** GIVEN ENTRIES follows **

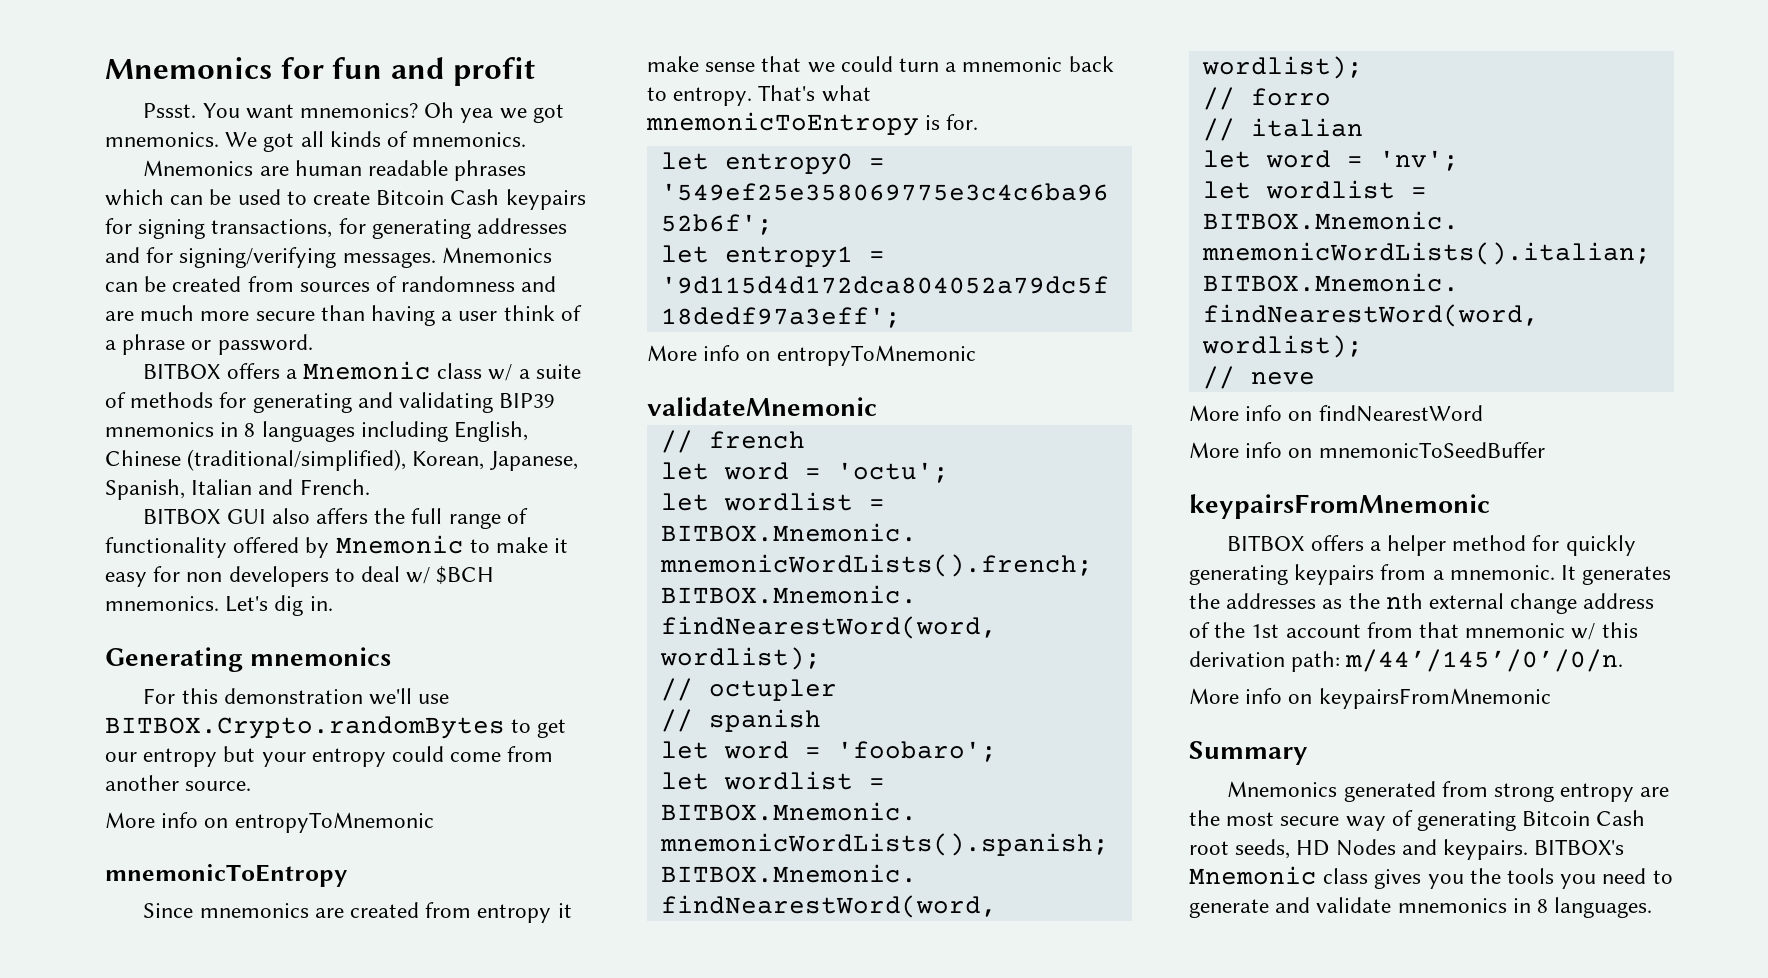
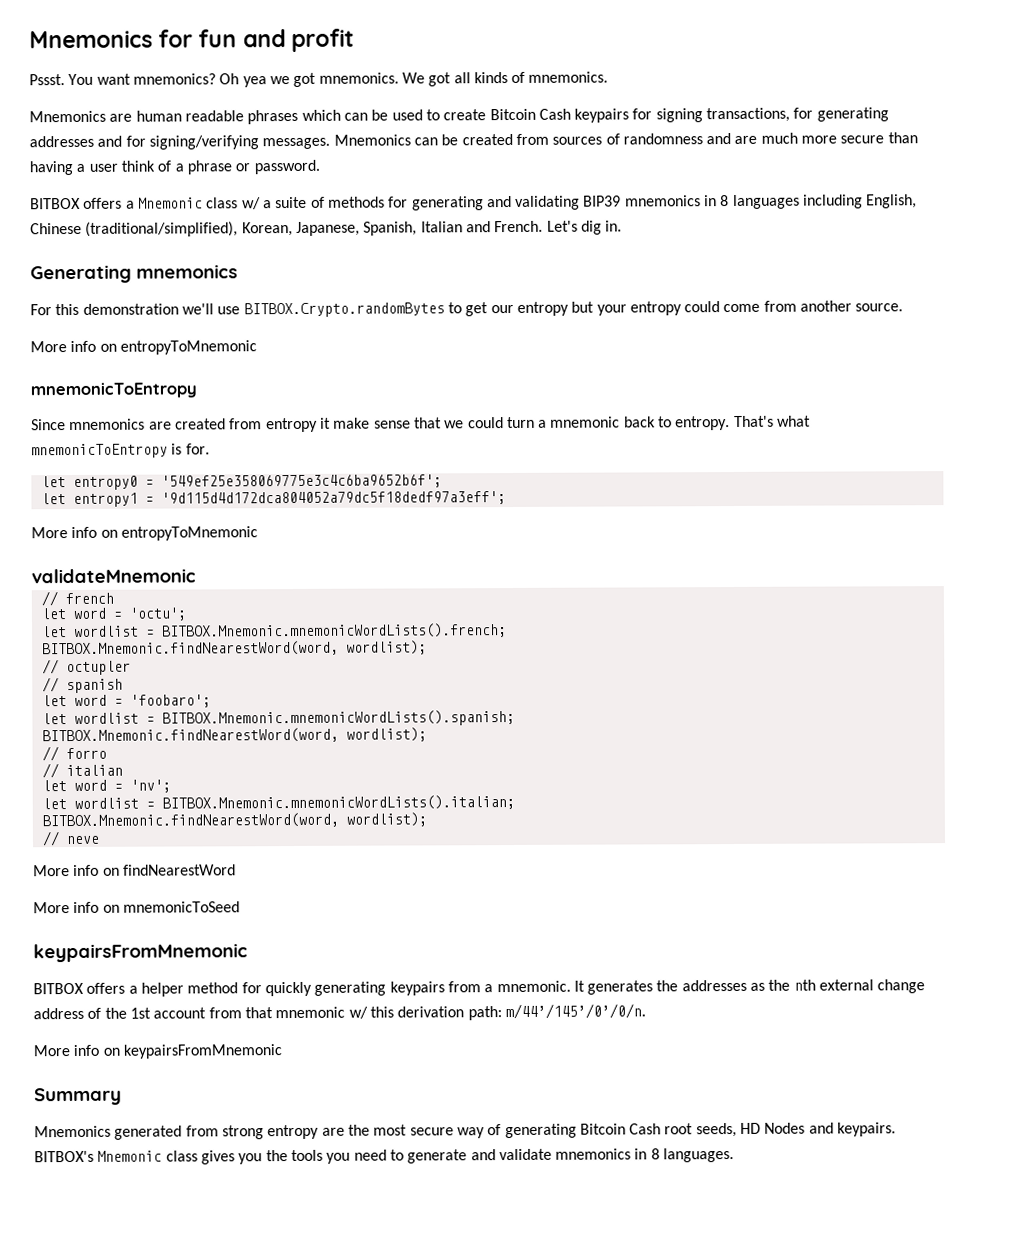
- BITBOX offers a Mnemonic class w/ a suite of methods for generating and validating BIP39 mnemonics in 8 languages including English, Chinese (traditional/simplified), Korean, Japanese, Spanish, Italian and French.
- BITBOX GUI also affers the full range of functionality offered by Mnemonic to make it easy for non developers to deal w/ $BCH mnemonics. Let's dig in.
+ BITBOX offers a Mnemonic class w/ a suite of methods for generating and validating BIP39 mnemonics in 8 languages including English, Chinese (traditional/simplified), Korean, Japanese, Spanish, Italian and French. Let's dig in.
- More info on mnemonicToSeedBuffer
+ More info on mnemonicToSeed

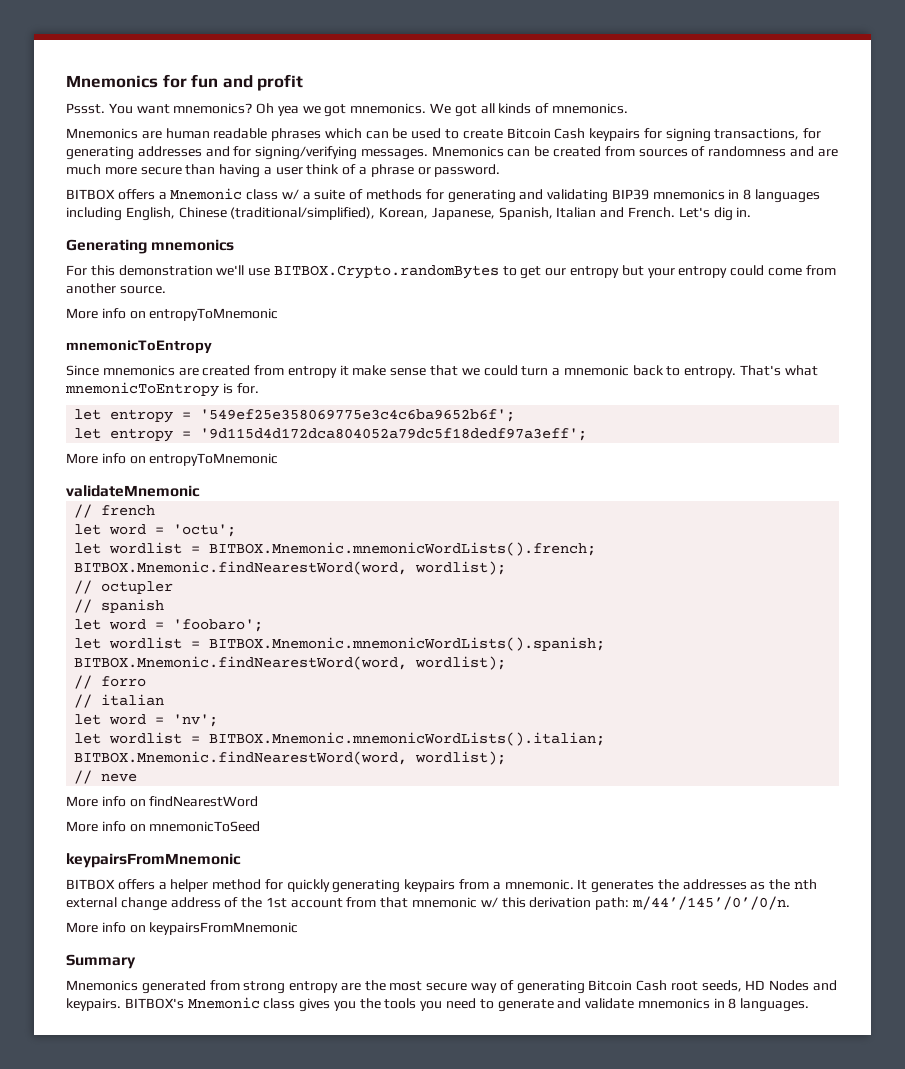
- let entropy0 = '549ef25e358069775e3c4c6ba9652b6f';
+ let entropy = '549ef25e358069775e3c4c6ba9652b6f';
- let entropy1 = '9d115d4d172dca804052a79dc5f18dedf97a3eff';
+ let entropy = '9d115d4d172dca804052a79dc5f18dedf97a3eff';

** End of GIVEN ENTRIES **

## [REQUIREMENT]
Every line above that includes the string "info" should be counted, and the answer should be that number only.

## [SOLUTION]
2